_PROBLEM TO WORK ON_
Beginning at the line containing "[572,953,621,972] PyQy ->" in the material below and ending at the line containing "[809,987,955,1007] falling_rocks.py ->", return each line exactly and add nothing.

_INPUT FOR THIS TASK_
_ _ _

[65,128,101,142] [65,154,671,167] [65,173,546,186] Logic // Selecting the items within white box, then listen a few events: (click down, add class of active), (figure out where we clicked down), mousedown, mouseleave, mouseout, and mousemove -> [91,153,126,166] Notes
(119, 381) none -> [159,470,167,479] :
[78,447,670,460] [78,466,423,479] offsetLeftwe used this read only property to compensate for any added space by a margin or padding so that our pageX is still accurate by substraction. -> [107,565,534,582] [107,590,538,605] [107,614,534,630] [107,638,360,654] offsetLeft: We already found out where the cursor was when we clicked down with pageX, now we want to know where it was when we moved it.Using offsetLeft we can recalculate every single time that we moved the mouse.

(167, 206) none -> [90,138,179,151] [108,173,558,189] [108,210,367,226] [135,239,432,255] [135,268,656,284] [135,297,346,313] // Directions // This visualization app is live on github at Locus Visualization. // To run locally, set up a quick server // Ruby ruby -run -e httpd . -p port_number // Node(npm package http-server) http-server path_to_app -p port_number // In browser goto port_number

_ _ _

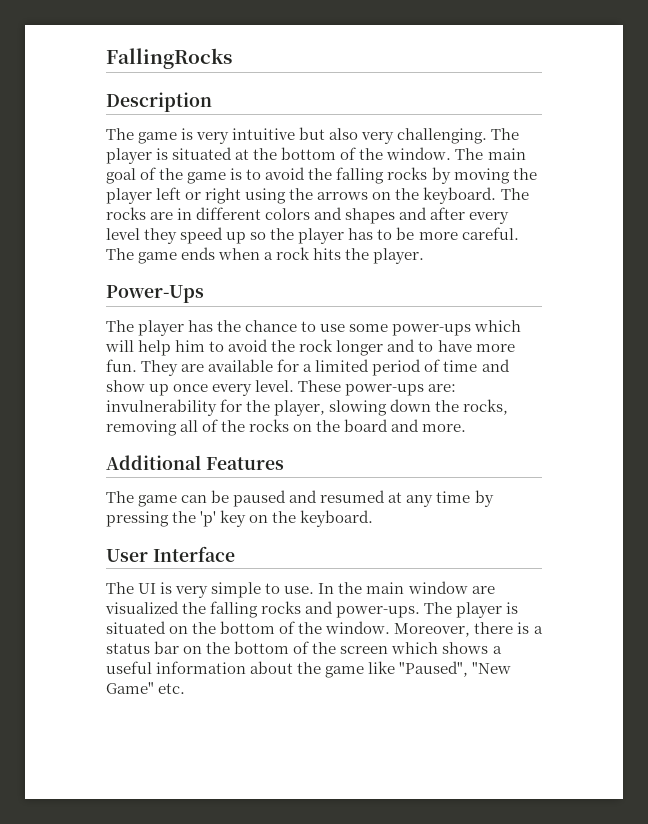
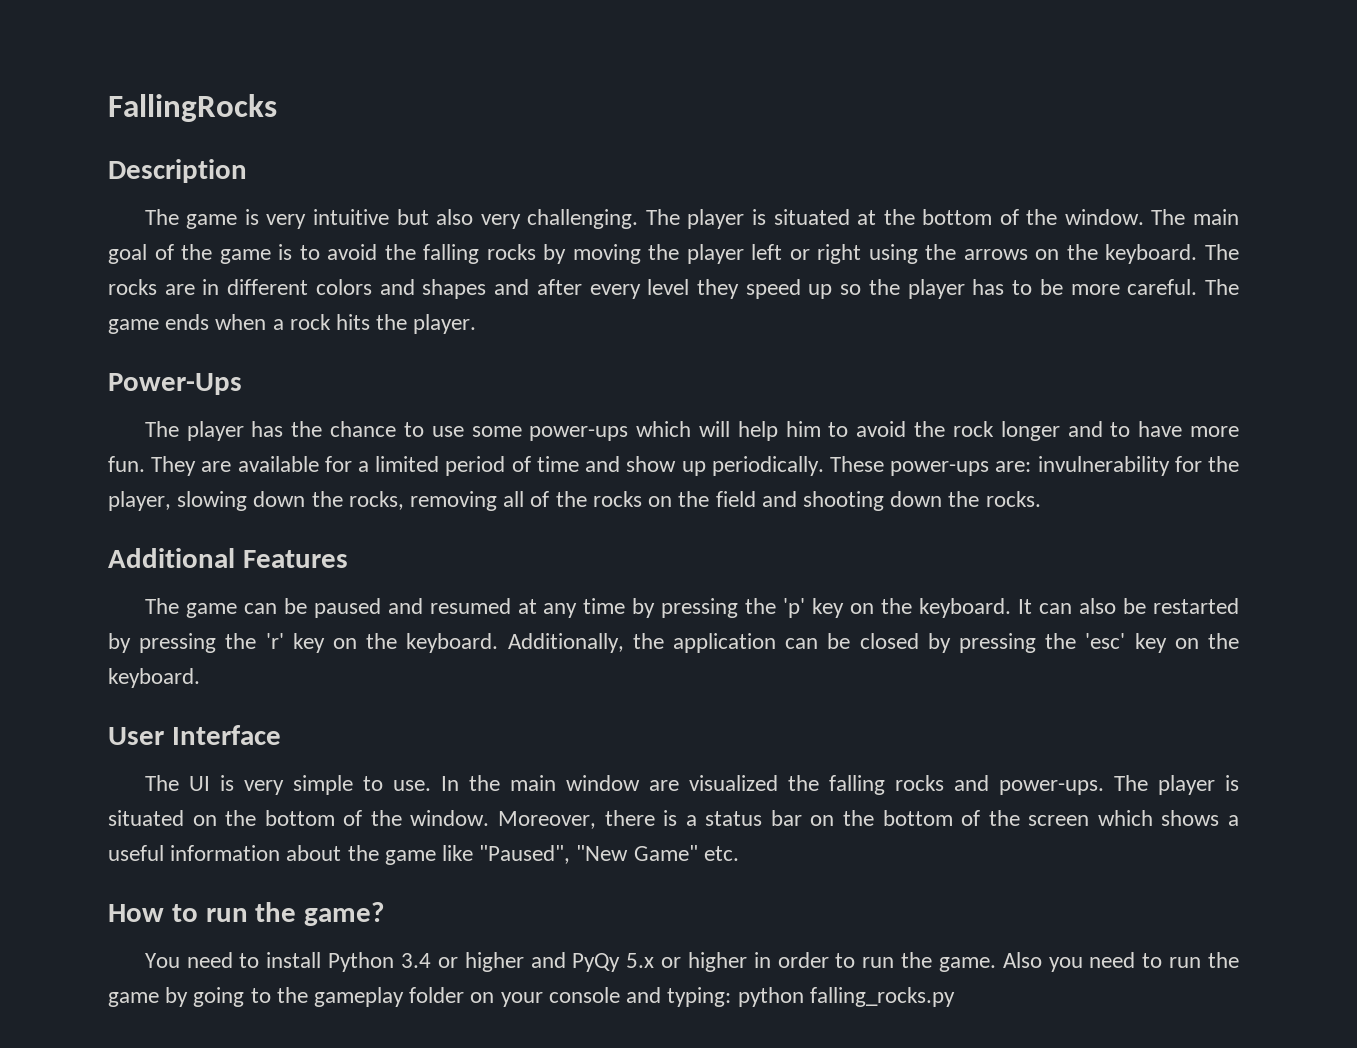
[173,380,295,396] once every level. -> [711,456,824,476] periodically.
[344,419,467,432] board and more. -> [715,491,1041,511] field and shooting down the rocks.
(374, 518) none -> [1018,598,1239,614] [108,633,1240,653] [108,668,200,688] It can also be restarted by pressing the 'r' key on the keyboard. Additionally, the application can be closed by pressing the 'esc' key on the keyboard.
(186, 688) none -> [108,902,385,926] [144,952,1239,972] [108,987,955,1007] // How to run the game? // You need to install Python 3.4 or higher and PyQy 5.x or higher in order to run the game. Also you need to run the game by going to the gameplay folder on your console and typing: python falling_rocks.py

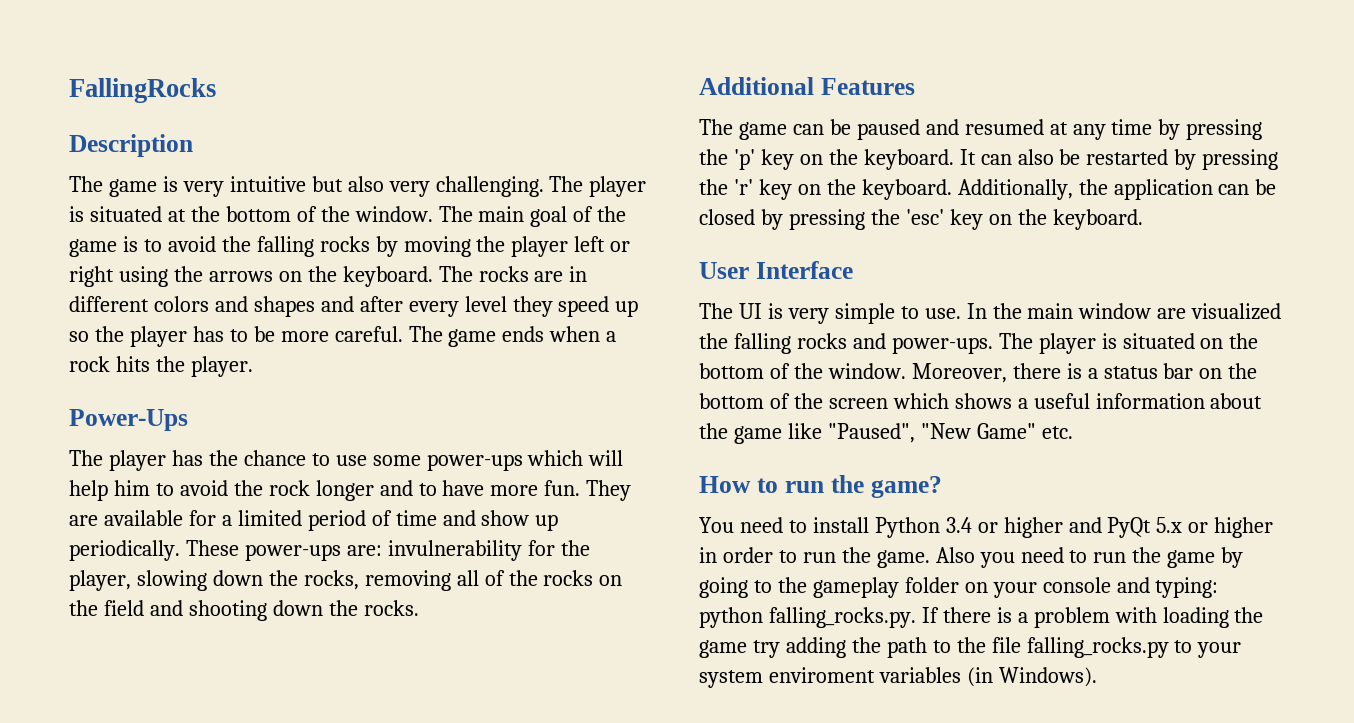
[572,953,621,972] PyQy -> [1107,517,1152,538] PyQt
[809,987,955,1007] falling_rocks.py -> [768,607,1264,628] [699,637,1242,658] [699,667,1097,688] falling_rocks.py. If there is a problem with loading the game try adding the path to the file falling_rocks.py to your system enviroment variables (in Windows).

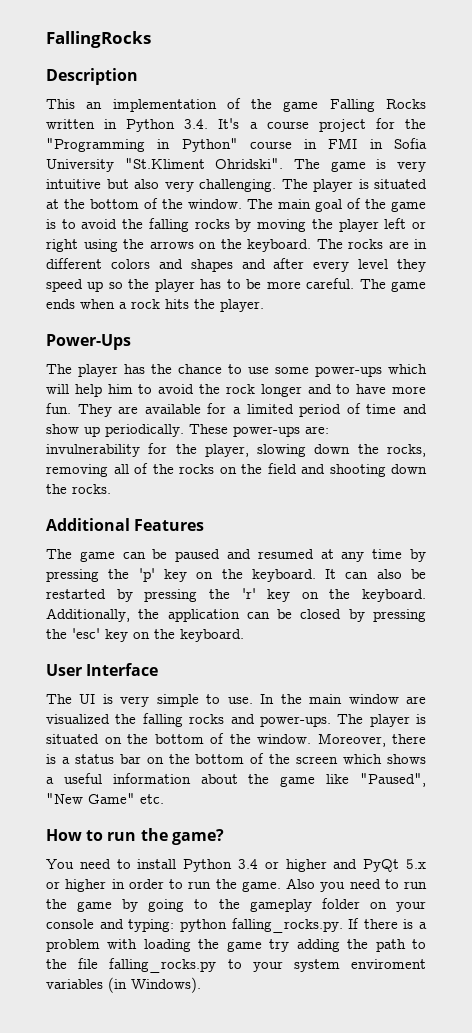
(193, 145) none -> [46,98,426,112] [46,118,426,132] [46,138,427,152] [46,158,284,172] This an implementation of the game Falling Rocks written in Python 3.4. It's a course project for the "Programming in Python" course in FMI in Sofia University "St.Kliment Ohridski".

_ _ _

_RESULT FOR THIS TASK_
[572,953,621,972] PyQy -> [1107,517,1152,538] PyQt
[809,987,955,1007] falling_rocks.py -> [768,607,1264,628] [699,637,1242,658] [699,667,1097,688] falling_rocks.py. If there is a problem with loading the game try adding the path to the file falling_rocks.py to your system enviroment variables (in Windows).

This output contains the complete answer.